The Dream Thieves (The Raven Cycle, #2)(95)
“You’re the one dealing with creepy things. Running with people who use time more than once.”
Blue thought about how Gansey had cheated death on the ley line, and how he seemed to be old and young at the same time. “Gansey?”
“Glendower! Hand me that other thing you’ve got there.”
Blue traded the wheel for the shield boss. Calla held it for a long while. Then she sat up and reached for Blue’s hand. She began to hum a little as she ran her fingers over the ravens on the boss. It was an archaic, haunted sort of tune, and it made Blue clasp her free arm around herself.
“They were dragging him at this point,” Calla said. “The horses had died. The men were very weak. It wouldn’t stop raining. They meant to bury this with him, but it was too heavy. They left it behind.”
Left it behind.
The echo felt deliberate. Gansey would not abandon the Camaro unless he was under duress; Glendower’s men wouldn’t abandon his shield without similar distress.
“But it is Glendower’s? Is he close?” Blue felt a little kick to her heart.
“Close and far is like already happened and not happened yet,” Calla replied.
Blue tired of the enigmatic psychic talk. She insisted, “But they had no horses. So it’s only as far as they could go on foot.”
“People,” Calla said, “can walk a long way if they have to.”
She got up and returned the shield boss to Blue. She smelled like she’d been boxing. She sighed very noisily.
“Calla?” Blue asked suddenly. “Are you one of those people who reuses time? You and Mom and Persephone?”
By way of answer, Calla answered, “Have you ever felt like there is something different about you?

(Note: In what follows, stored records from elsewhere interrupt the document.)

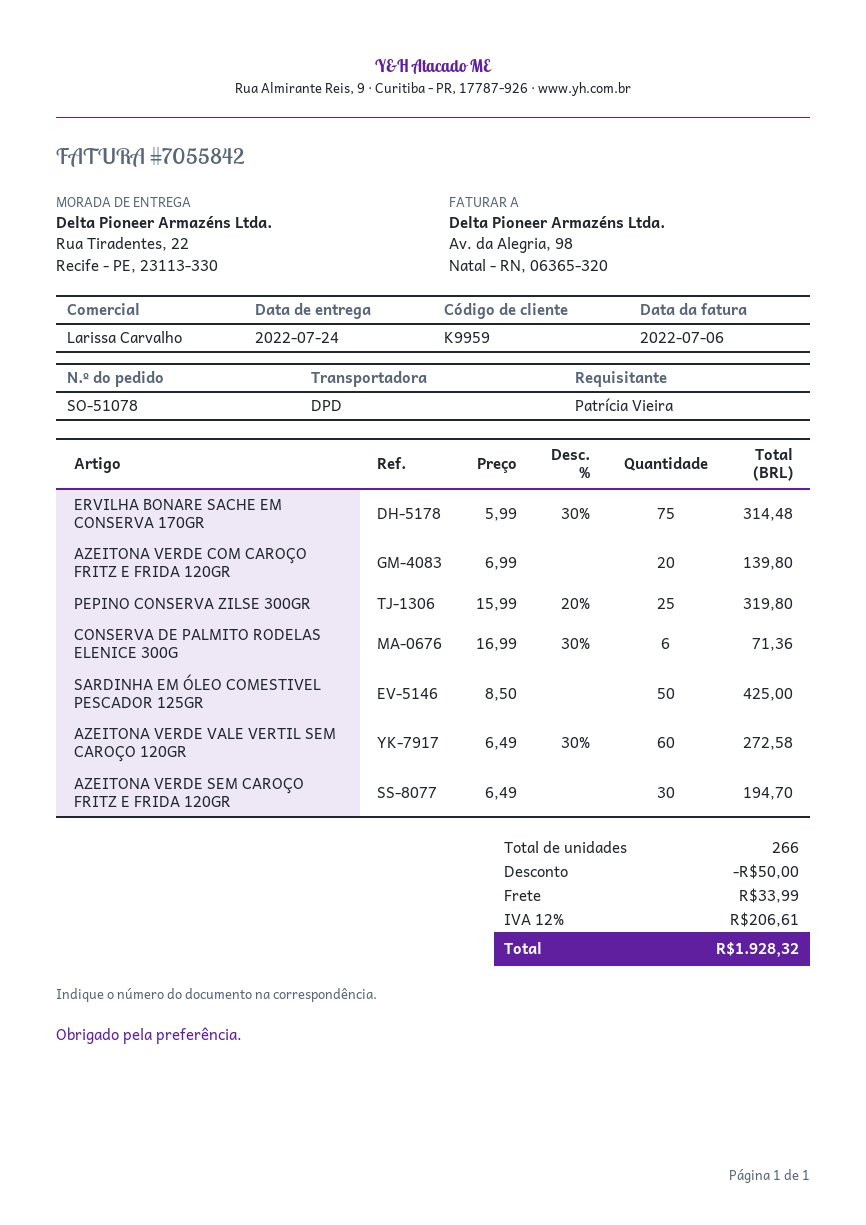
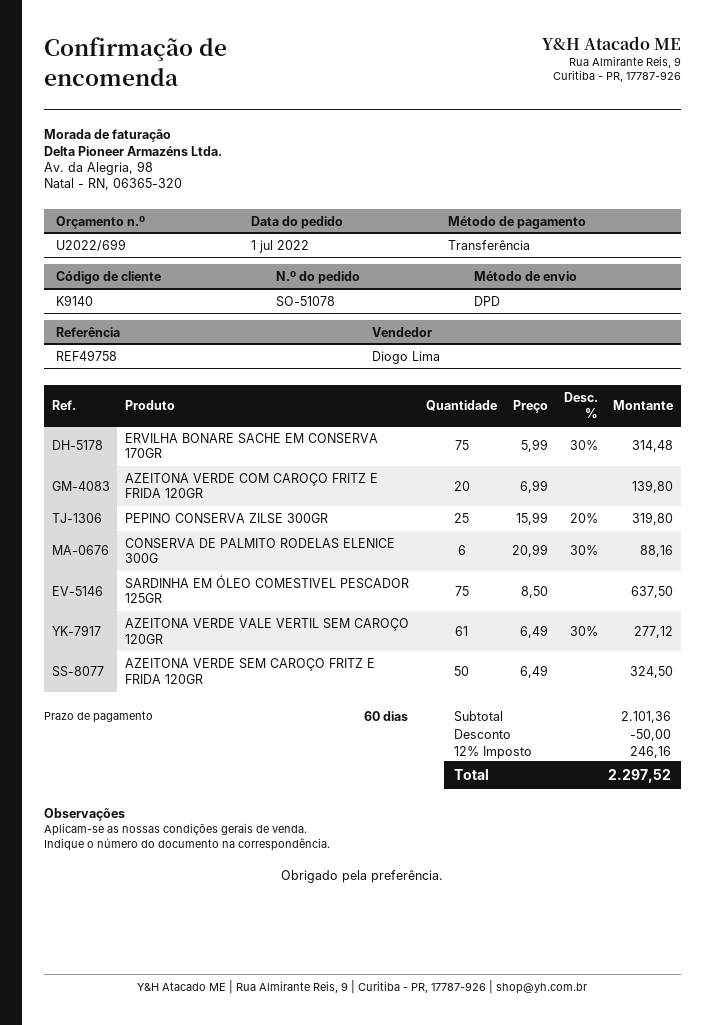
customer number: K9959 -> K9140
sales rep: Larissa Carvalho -> Diogo Lima
CONSERVA DE PALMITO RODELAS ELENICE 300G: 6 x 16.99 - 30% = 71.36 -> 6 x 20.99 - 30% = 88.16
SARDINHA EM ÓLEO COMESTIVEL PESCADOR 125GR: 50 x 8.50 = 425.00 -> 75 x 8.50 = 637.50
AZEITONA VERDE VALE VERTIL SEM CAROÇO 120GR: 60 x 6.49 - 30% = 272.58 -> 61 x 6.49 - 30% = 277.12
AZEITONA VERDE SEM CAROÇO FRITZ E FRIDA 120GR: 30 x 6.49 = 194.70 -> 50 x 6.49 = 324.50
shipping: 33.99 -> none
tax: 12% = 206.61 -> 12% = 246.16
total: 1928.32 -> 2297.52

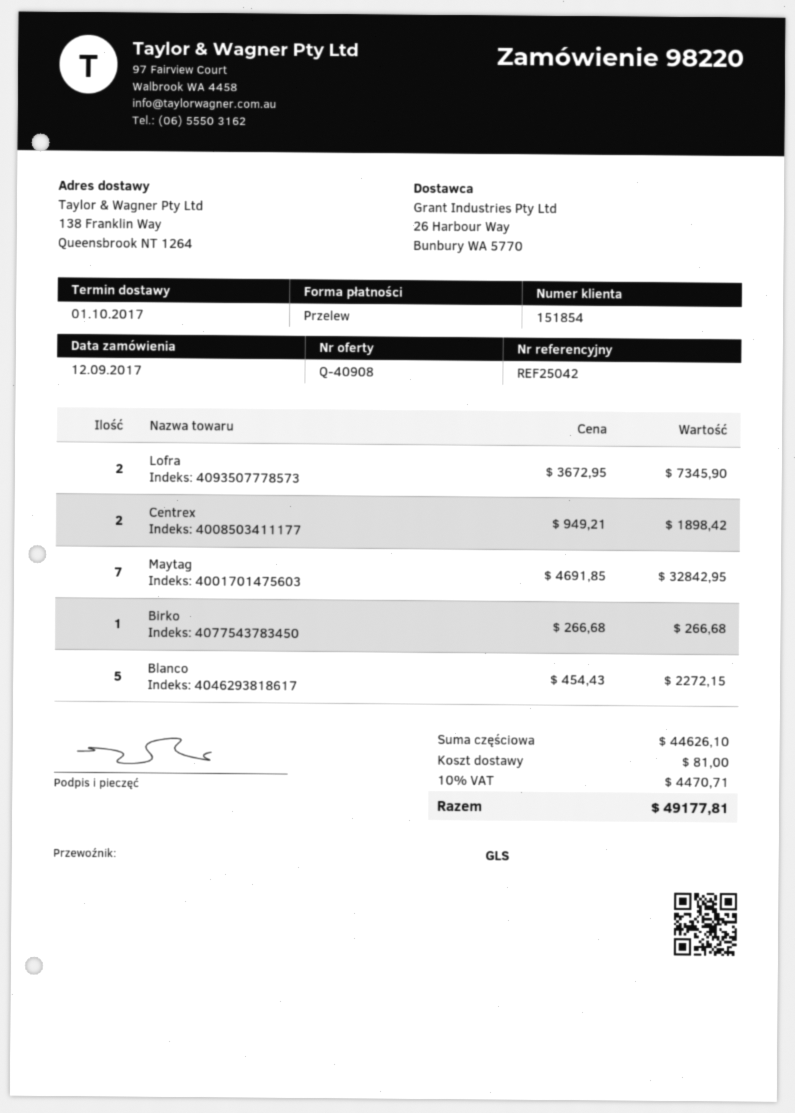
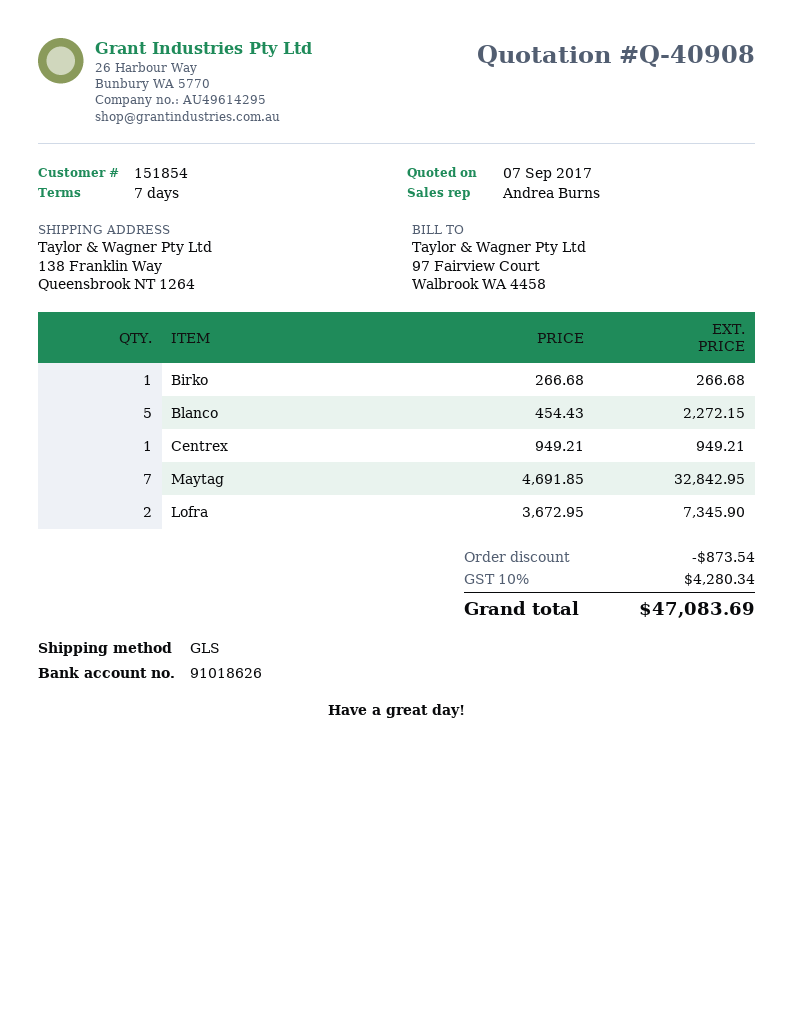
Centrex: 2 x 949.21 = 1898.42 -> 1 x 949.21 = 949.21
discount: none -> 873.54
shipping: 81.00 -> none
tax: 10% = 4470.71 -> 10% = 4280.34
total: 49177.81 -> 47083.69

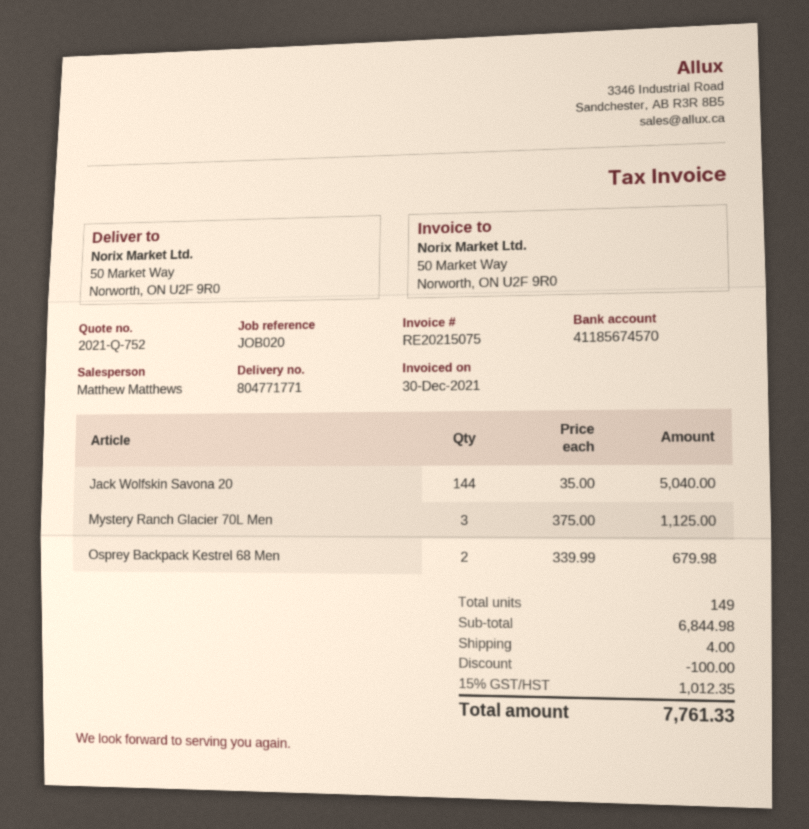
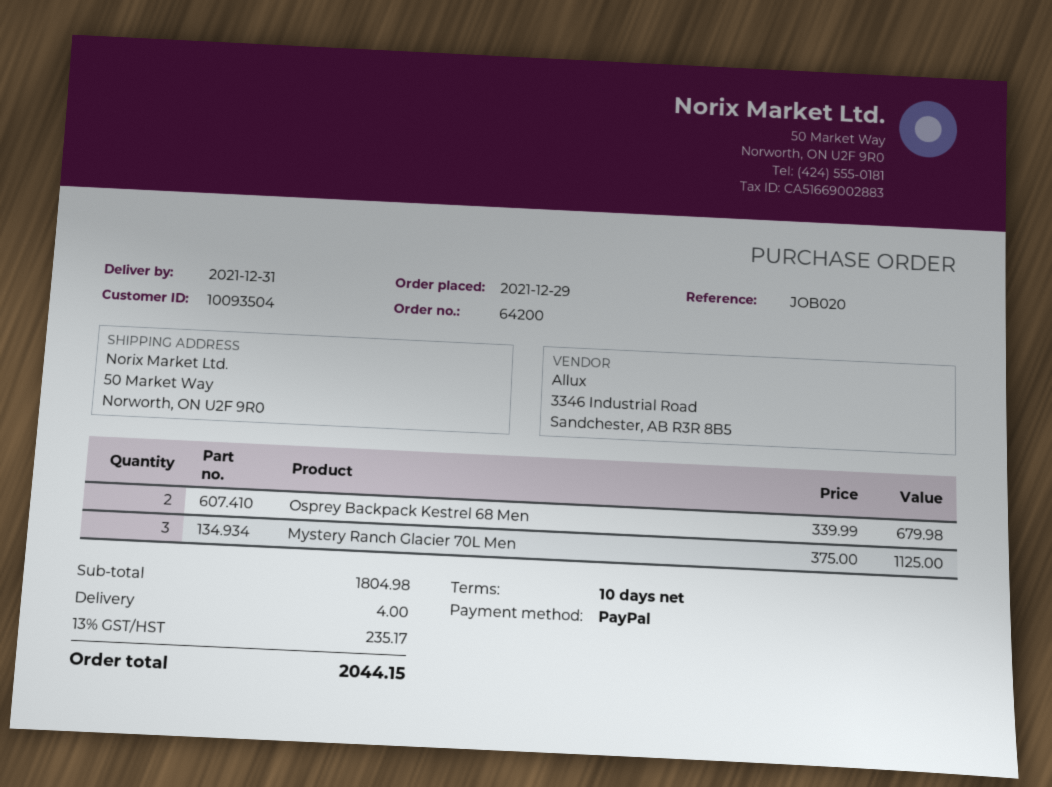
Jack Wolfskin Savona 20: 144 x 35.00 = 5040.00 -> none
subtotal: 6844.98 -> 1804.98
discount: 100.00 -> none
tax: 15% = 1012.35 -> 13% = 235.17
total: 7761.33 -> 2044.15

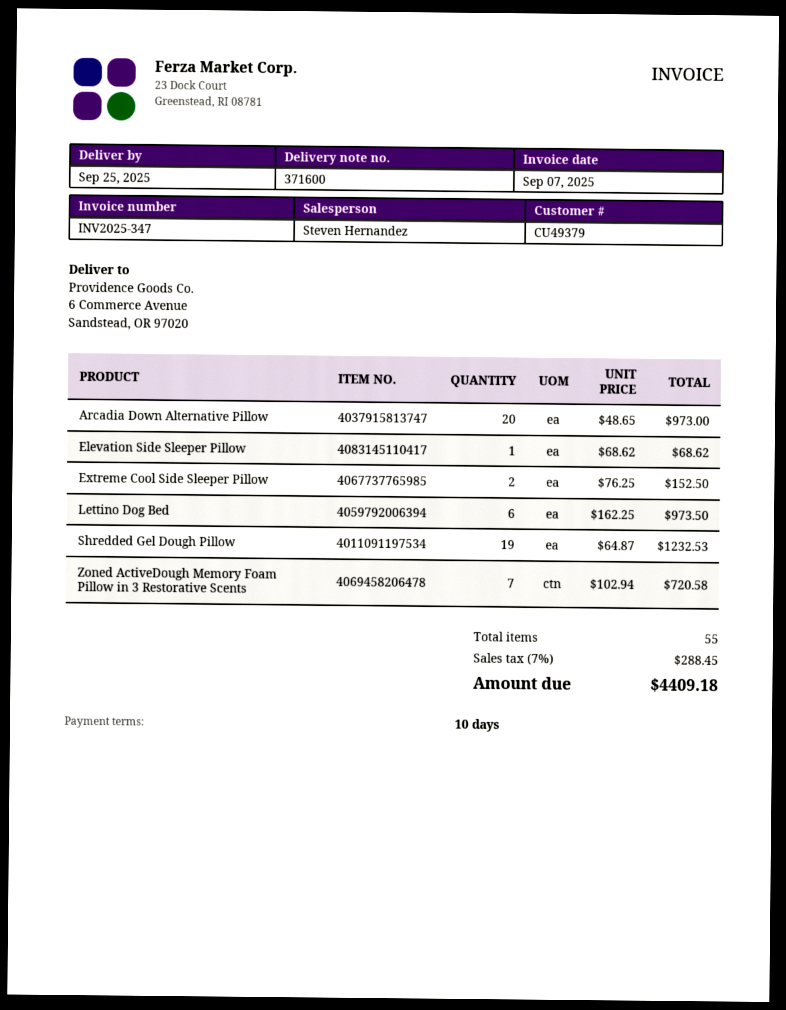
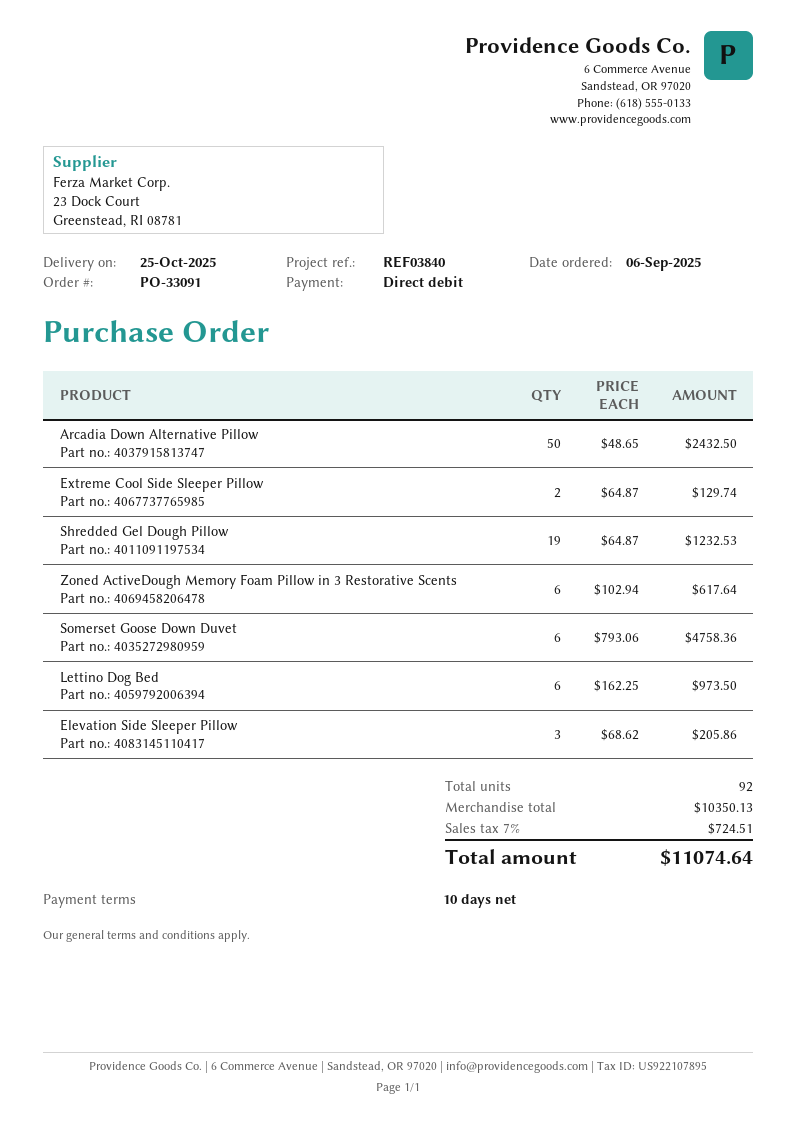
delivery date: 2025-09-25 -> 2025-10-25
Arcadia Down Alternative Pillow: 20 x 48.65 = 973.00 -> 50 x 48.65 = 2432.50
Elevation Side Sleeper Pillow: 1 x 68.62 = 68.62 -> 3 x 68.62 = 205.86
Extreme Cool Side Sleeper Pillow: 2 x 76.25 = 152.50 -> 2 x 64.87 = 129.74
Zoned ActiveDough Memory Foam Pillow in 3 Restorative Scents: 7 x 102.94 = 720.58 -> 6 x 102.94 = 617.64
Somerset Goose Down Duvet: none -> 6 x 793.06 = 4758.36
total quantity: 55 -> 92
tax: 7% = 288.45 -> 7% = 724.51
total: 4409.18 -> 11074.64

Like there is something more?”
Blue’s heart jumped inside her again. “Yes!”
Calla removed the keys to the Fox Way car from her pocket. “Good. Everyone should feel that way. Here. Take these. You’re driving home. You need the practice.”
Blue could get nothing more out of her. They bade Mike farewell (Don’t drive that wheel too fast, now!), put Blue’s bike in the trunk, and drove rather slowly home. As Blue attempted to park in front of the house without hitting a small three-colored car already parked on the curb, Calla clucked.
“Well,” she remarked. “Trouble looks good today.”
This was because Adam Parrish was waiting on their front step.
Adam sat awkwardly on the edge of Blue’s bed. It felt strange to have so easily gained access to a girl’s bed-room. If you knew Blue at all, the room was unsurprising — canvas silhouettes of trees stuck to the walls, leaves hanging in chains from the ceiling fan, a bird with a talk bubble reading WORMS FOR ALL painted above a shelf cluttered with buttons and about nine different pairs of scissors. Against the wall, Blue self-consciously taped up the drooping branch on one of the trees.
No time, no time.
He squeezed his eyes shut for just a second. He waited for her to stop messing over the trees so they could talk. She kept fiddling. He felt his pulse simmering inside him.
He stood up. He couldn’t sit any longer.
Blue stopped abruptly. She leaned on her hands against the wall, expression watchful.
Adam had intended to begin the conversation with a persuasive statement on why Gansey’s conservative approach to the quest was wrong, but that wasn’t what he said. Instead, he said, “I want to know why you won’t kiss me, and I don’t want a lie this time.”
There was silence. A rotating fan in the corner moved over both of them. The tips of the branches fluttered. The leaves spiraled.
Blue demanded, “That’s what you came here for?”
She was mad. Adam was glad of it. It was worse to be the only person angry.
When he didn’t answer, she kept going, voice ever angrier, “That’s the first conversation you want to have after coming back from D.C.?”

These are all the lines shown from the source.